[Front-end code edit data]
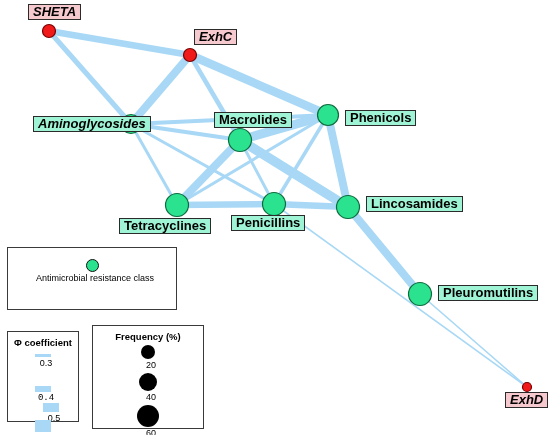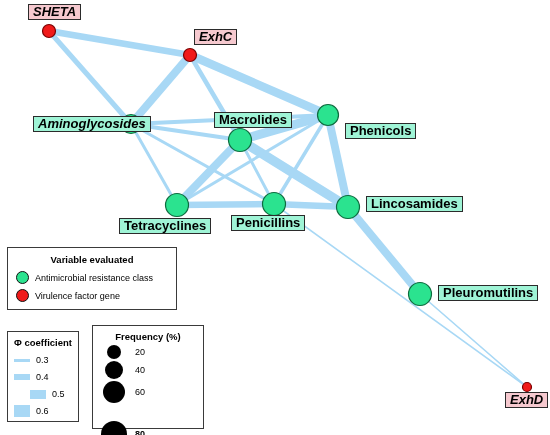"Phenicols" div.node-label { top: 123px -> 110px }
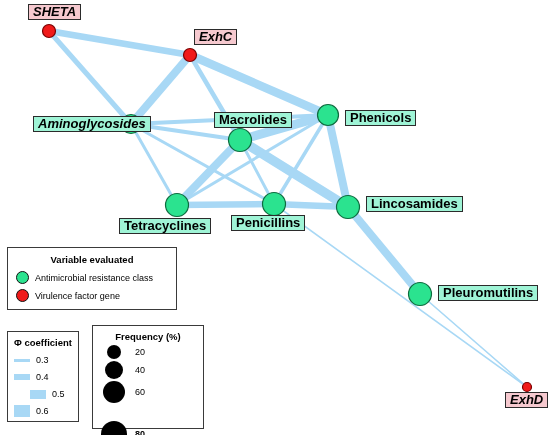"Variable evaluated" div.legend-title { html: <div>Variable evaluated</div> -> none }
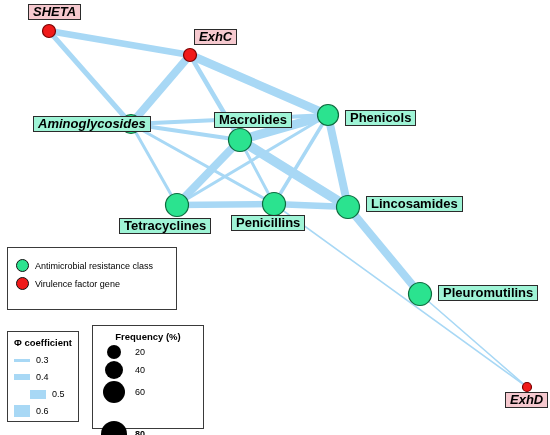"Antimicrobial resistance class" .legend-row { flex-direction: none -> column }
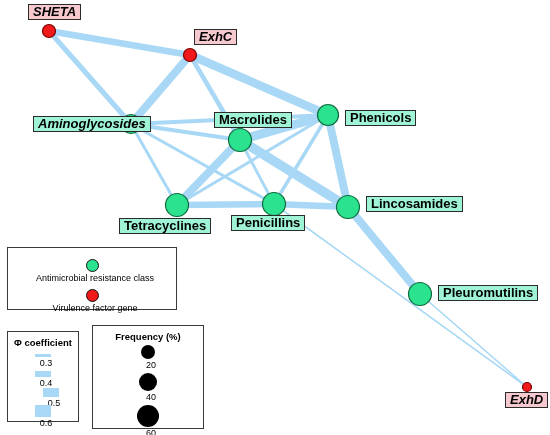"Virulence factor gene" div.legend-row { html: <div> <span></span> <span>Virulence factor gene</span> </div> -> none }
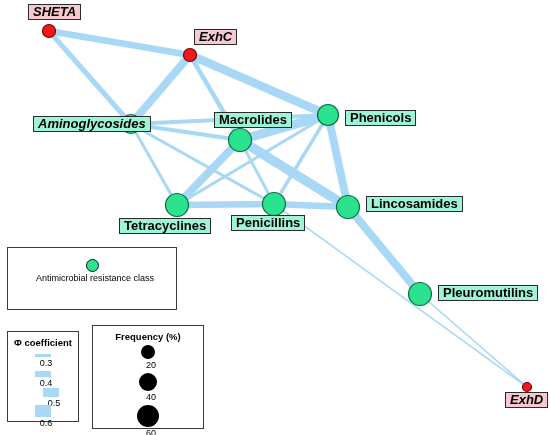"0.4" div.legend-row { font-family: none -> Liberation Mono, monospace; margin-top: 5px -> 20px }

● **THE TASK**
Only the lines from the one with "html: <div>Variable evaluated</div>" through the final line of the entries above are to be repeated, exactly as written and without pictures.

● **REPLY**
"Variable evaluated" div.legend-title { html: <div>Variable evaluated</div> -> none }
"Antimicrobial resistance class" .legend-row { flex-direction: none -> column }
"Virulence factor gene" div.legend-row { html: <div> <span></span> <span>Virulence factor gene</span> </div> -> none }
"0.4" div.legend-row { font-family: none -> Liberation Mono, monospace; margin-top: 5px -> 20px }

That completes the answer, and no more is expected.